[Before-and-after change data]
__________________________________________________
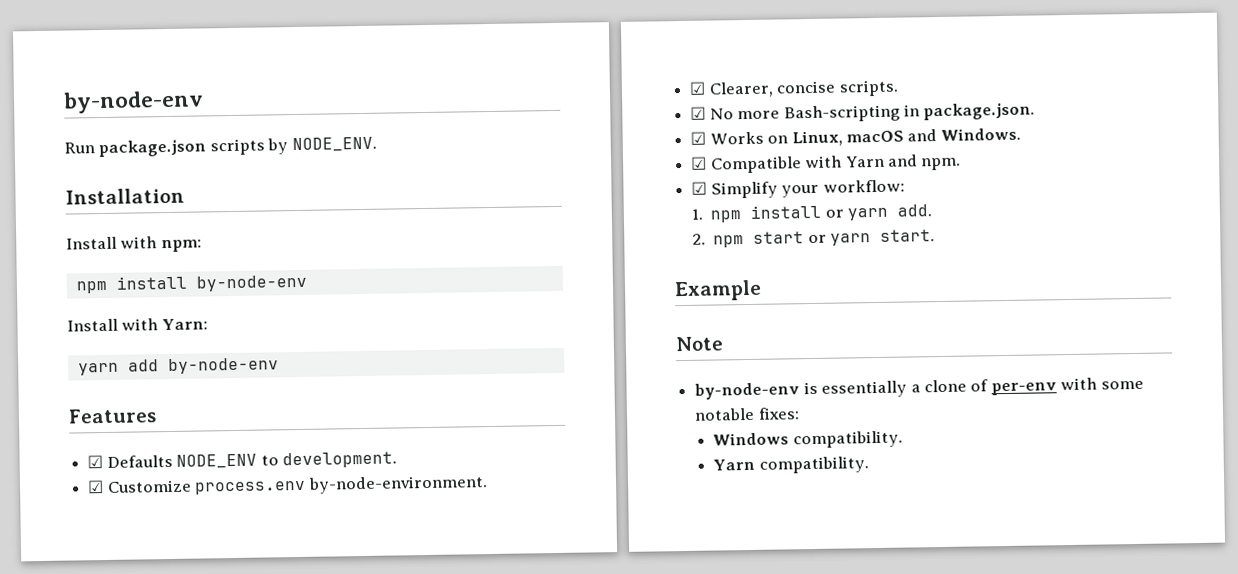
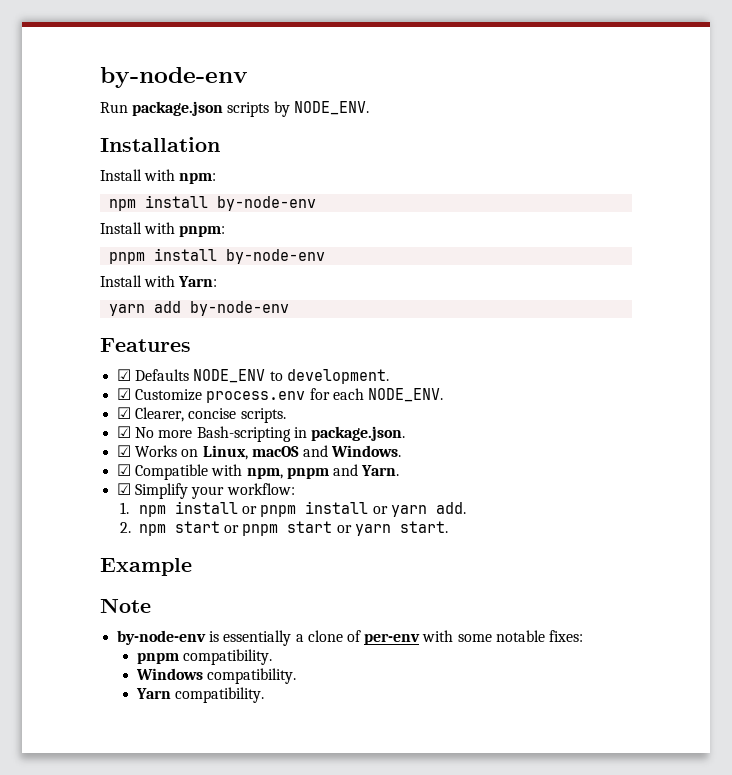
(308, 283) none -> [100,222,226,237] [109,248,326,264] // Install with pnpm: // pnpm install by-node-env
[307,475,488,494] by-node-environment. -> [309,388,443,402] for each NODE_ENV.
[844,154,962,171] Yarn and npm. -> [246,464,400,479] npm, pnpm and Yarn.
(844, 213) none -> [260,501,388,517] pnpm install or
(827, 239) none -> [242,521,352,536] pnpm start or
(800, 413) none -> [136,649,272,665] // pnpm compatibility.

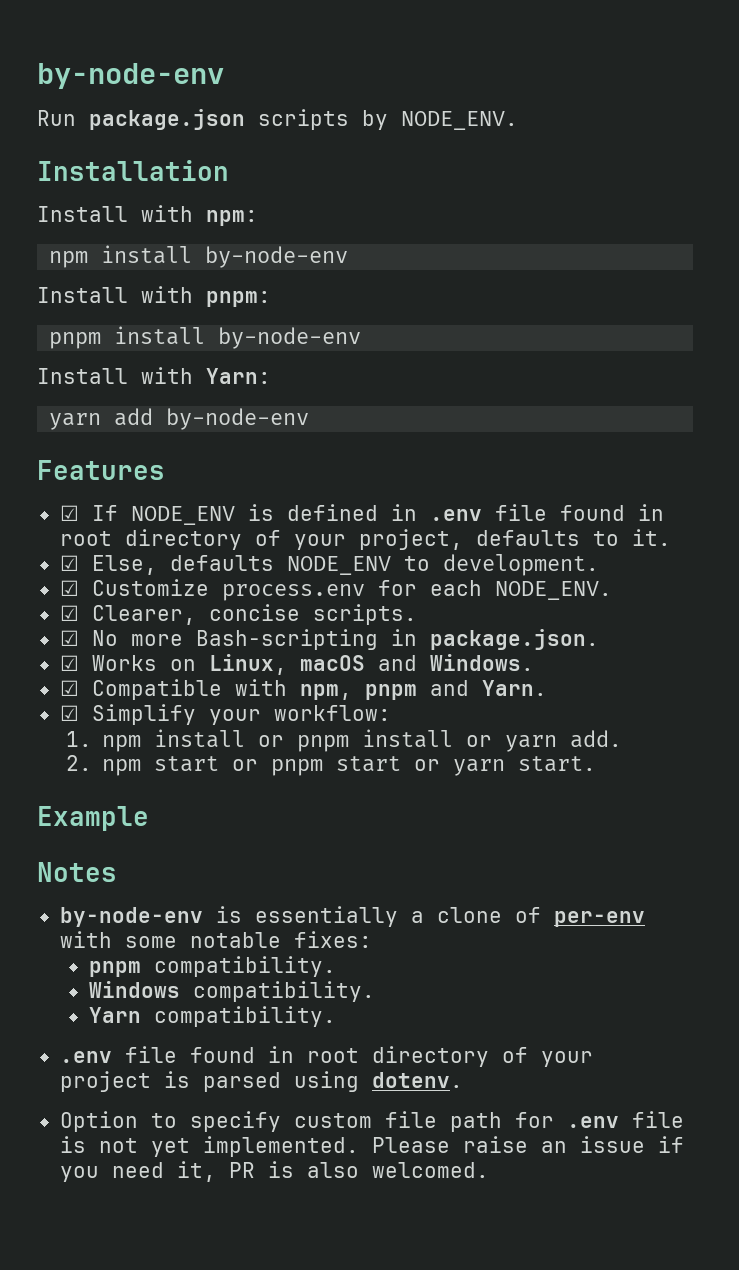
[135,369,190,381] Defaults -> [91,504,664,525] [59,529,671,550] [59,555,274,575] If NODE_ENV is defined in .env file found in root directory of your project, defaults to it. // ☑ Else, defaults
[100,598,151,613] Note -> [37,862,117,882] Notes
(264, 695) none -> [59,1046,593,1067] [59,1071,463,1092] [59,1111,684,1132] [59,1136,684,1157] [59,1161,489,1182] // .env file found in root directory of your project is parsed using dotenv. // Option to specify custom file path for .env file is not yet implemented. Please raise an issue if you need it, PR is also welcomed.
__________________________________________________
What you are asked to do → Leaving each picture behind, please give again exactly the lines above from the one with "(827, 239) none" through the one with "[100,598,151,613] Note ->", both included, and no others.

Result below →
(827, 239) none -> [242,521,352,536] pnpm start or
(800, 413) none -> [136,649,272,665] // pnpm compatibility.

[135,369,190,381] Defaults -> [91,504,664,525] [59,529,671,550] [59,555,274,575] If NODE_ENV is defined in .env file found in root directory of your project, defaults to it. // ☑ Else, defaults
[100,598,151,613] Note -> [37,862,117,882] Notes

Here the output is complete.